A Mosaic of Punk Past | “Spitting Image” by Sham Family


Matt Cruz, Media Librarian

One of the most exciting aspects of being a media librarian for the Impact is being able to listen to album advances from small and large artists alike. Sometimes a recognizable voice puts out a lukewarm project. Other times, a small artist puts out a diamond in the rough. 

Sham Family is the latest edition in my small reservoir of great projects from the great unknown. Their self-titled EP released on Jan. 22, and is chock full of noisy anarchy, footloose guitar licks and the pent up aggression of perpetual failure. Outside of the excellent cuts “Lasso” and “This Blue Mob,” the true dynamism of Sham Family comes from their EP closer, “Spitting Image.”

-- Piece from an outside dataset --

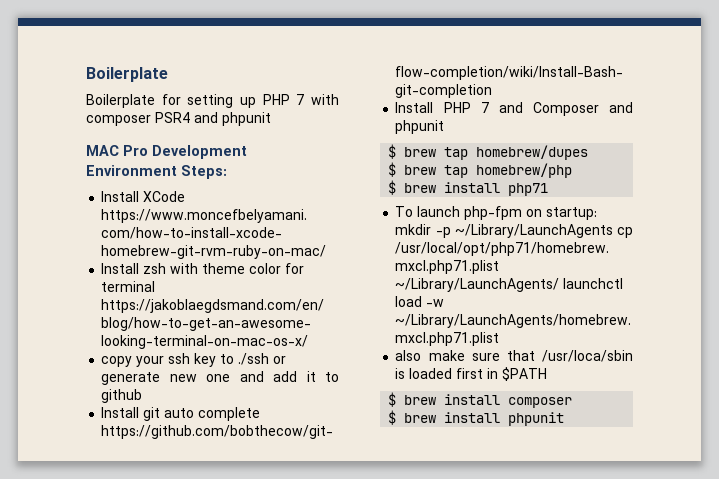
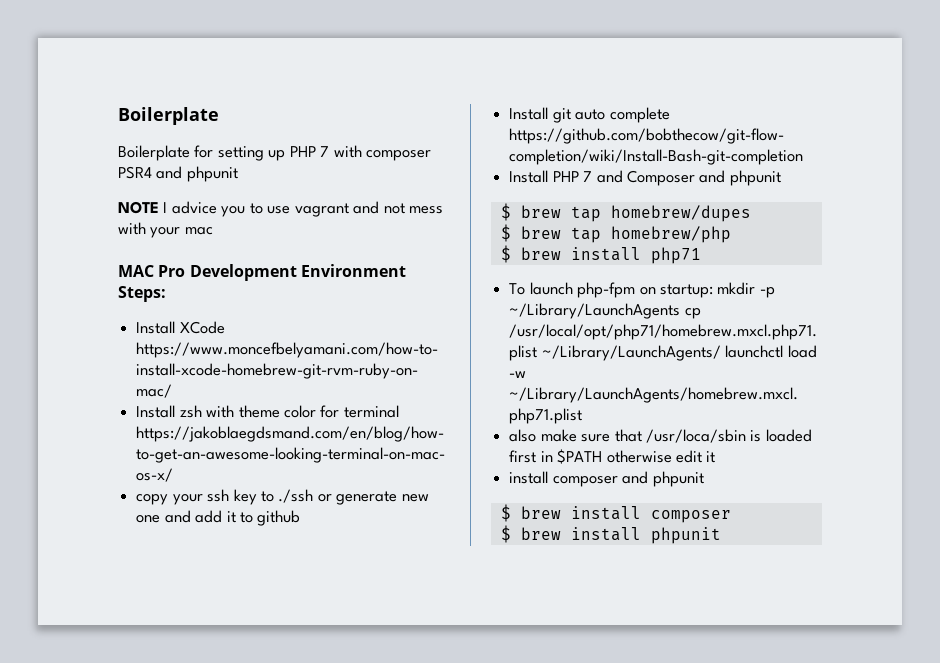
(271, 119) none -> [118,201,444,217] [118,222,213,238] // NOTE I advice you to use vagrant and not mess with your mac
(548, 374) none -> [606,450,716,463] [509,471,704,487] otherwise edit it // install composer and phpunit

Steady and pummeling garage-punk snares lay the percussive groundwork behind the lead singer’s voice as spacious guitar chords ooze from the rafters. Between the hypnotic performance of the band itself, the exceptional, monotonous vocals always seem to teeter on the edge of insanity. 

“Doesn’t it feel strange /

Does it feel odd /

Will everything change /

Will I find god?”

This grand delusion that clouds you continually shifts from a dense fog, to a massive clearing mid-battle. While the vocal delivery may be unsure, the confident instrumentation tricks you into thinking the opposite. Entering the bridge, Sham Family showcases their knack for pop sensibilities in the rapturous atmosphere before the main verse.

“​​If I fuck up /

(will I find god?) /

If I should meet you in the doldrums /

(will I find god?)”

The harmonizing vocals in the background compliment the angular edge of the neurotic singing, creating a heavenly instrumental that is as chromatic as it is rusted. 

With the first chorus, you begin to see Sham Family for all who have come before — Shame; Joy Division; Idles; Protomartyr; Black Country, New Road; black midi — fragments everywhere. You see it in the energetic, life-giving guitar, the dopesick vocals, and the dissonant atmosphere they inhibit. While Sham Family is indeed a family of punk influence, they are no sham.

Sham Family pushes the envelope past their influences, and degrades their brand of post-punk into a complete skeleton not seen in the current zeitgeist. 

The drums devolve into a buoy of rhythm, destroying the fleeting “pop sensibility” before — he’s finally snapped. Every single riff, melody, and calf-sweeping rhythm has been violently sucked out through a neurotic proboscis. While some may think that the song has atrophied, such an assumption is that of a fool. Before the listener unravels an evolution, a transcendence into a greater form. 

Instead, the internal chaos and meltdown is portrayed with brutal honesty — every transistor has shorted, and there’s nothing left aside from the deafening thoughts overpowering every emotion. It is working as intended. 

“Spit me out, slip in my mess /

Suck out the poison, then take another guess /

A spitting image /

Black mold on black rocks /

Cursed With a tongue to speak /

And a line to cross /

A spitting image /

Down to the bone /

Cursed With a tongue to speak /

And a body that I’ve outgrown”

These vocals turn into howls of entrancing agony. What was once the fleeting echo of post punk, had turned completely into the grunge of no wave. 

“Spit” — he screams over a fury of dissonance. A fury of instruments. A fury of himself. 

A fury that has destroyed everything in its wake.

In the past 7 minutes, Sham Family journeyed on a multi-structural expedition into the tropes and evolution of post-punk. Within their respect for their idols and contemporaries, lies a poignant command and understanding of their craft. While many may see this as derivative, the attention to detail is merely the faux-amateurism of a budding auteur. Will Sham Family be the next great post-punk act? Who knows — but with talent like this, I can only see good things for them in the days to come.